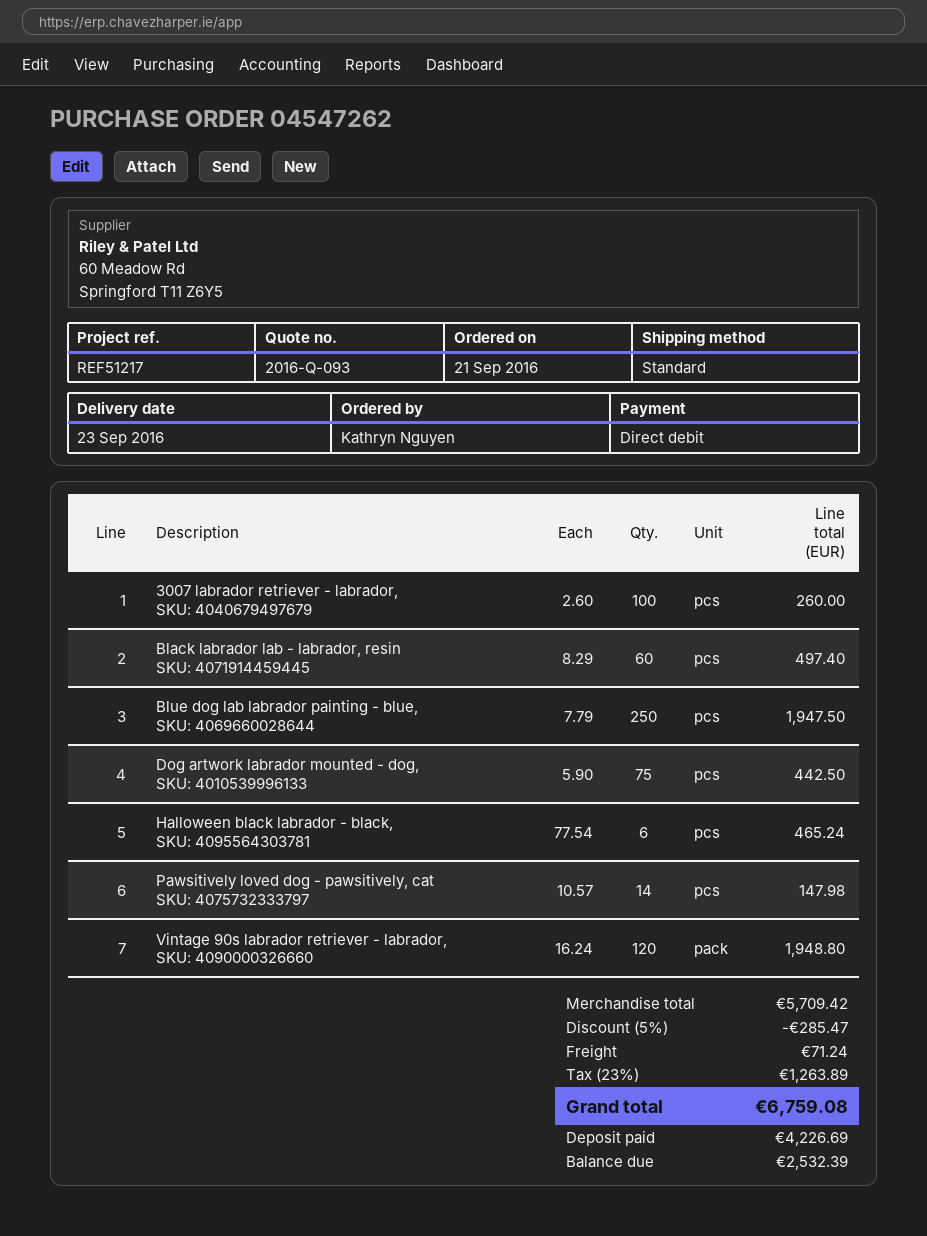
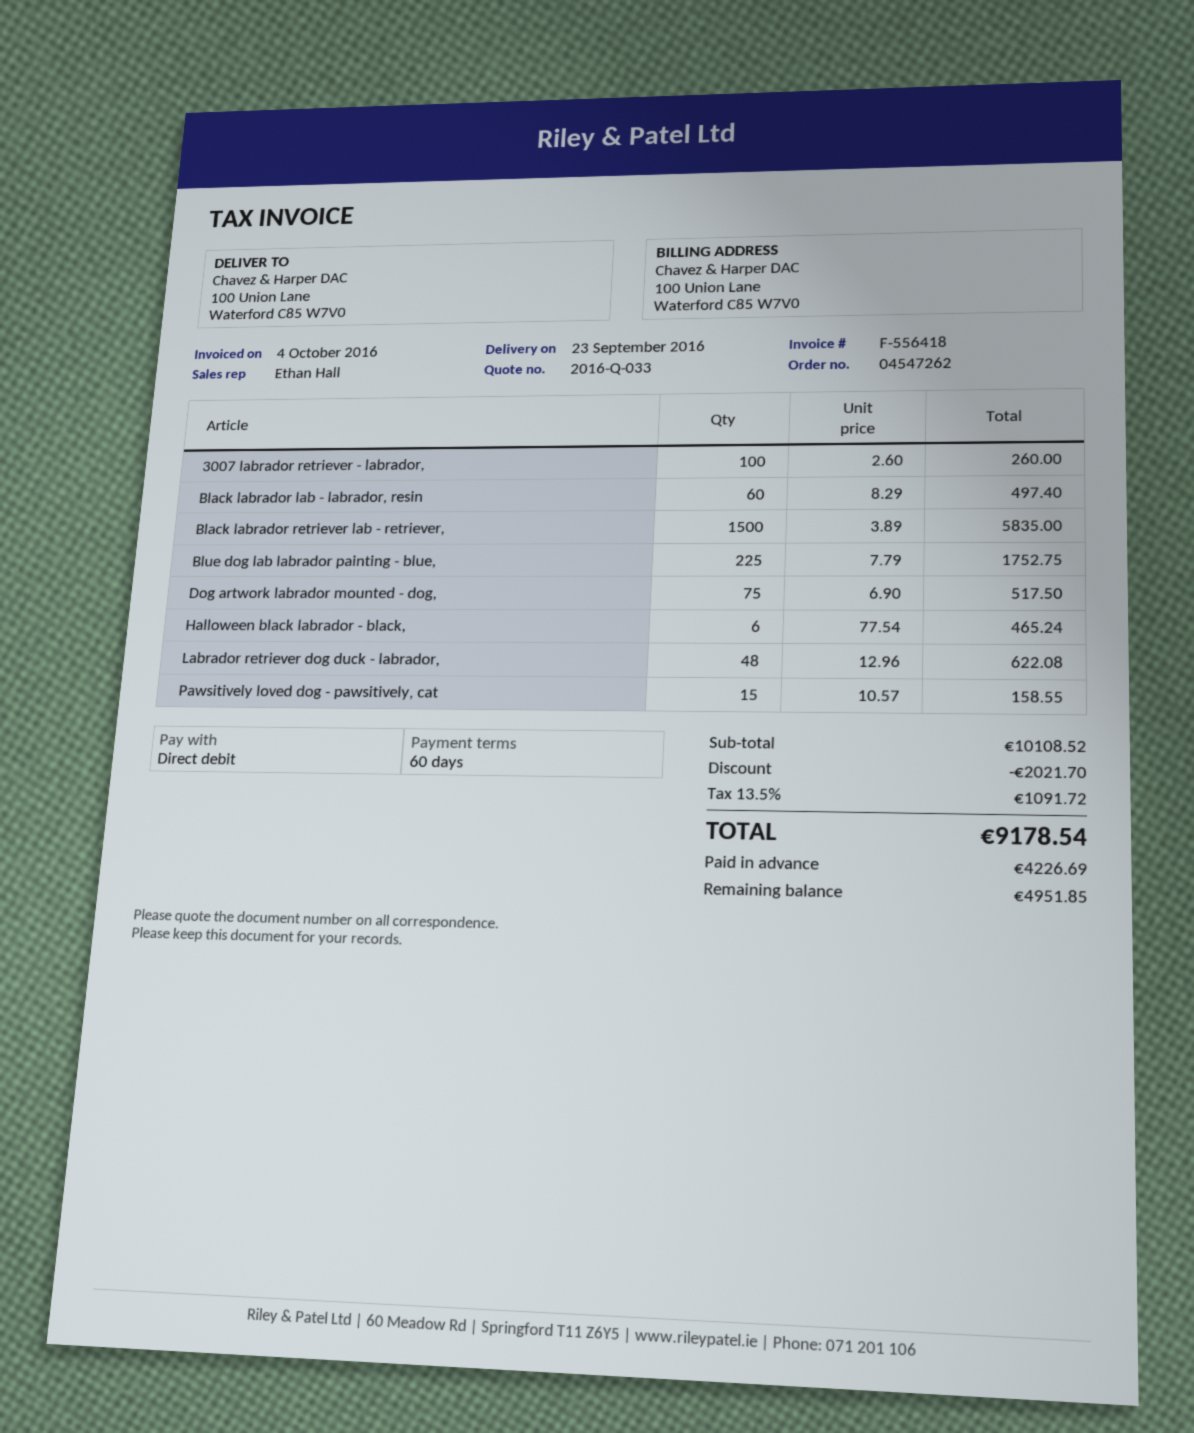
quote number: 2016-Q-093 -> 2016-Q-033
Blue dog lab labrador painting - blue,: 250 x 7.79 = 1947.50 -> 225 x 7.79 = 1752.75
Dog artwork labrador mounted - dog,: 75 x 5.90 = 442.50 -> 75 x 6.90 = 517.50
Pawsitively loved dog - pawsitively, cat: 14 x 10.57 = 147.98 -> 15 x 10.57 = 158.55
Vintage 90s labrador retriever - labrador,: 120 x 16.24 = 1948.80 -> none
Black labrador retriever lab - retriever,: none -> 1500 x 3.89 = 5835.00
Labrador retriever dog duck - labrador,: none -> 48 x 12.96 = 622.08
subtotal: 5709.42 -> 10108.52
discount: 285.47 -> 2021.70
shipping: 71.24 -> none
tax: 23% = 1263.89 -> 13.5% = 1091.72
total: 6759.08 -> 9178.54
balance: 2532.39 -> 4951.85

# # # #

Exercise goal —
In the records above, some lines hold the word "retriever"; copy each such line.

Task answer —
Vintage 90s labrador retriever - labrador,: 120 x 16.24 = 1948.80 -> none
Black labrador retriever lab - retriever,: none -> 1500 x 3.89 = 5835.00
Labrador retriever dog duck - labrador,: none -> 48 x 12.96 = 622.08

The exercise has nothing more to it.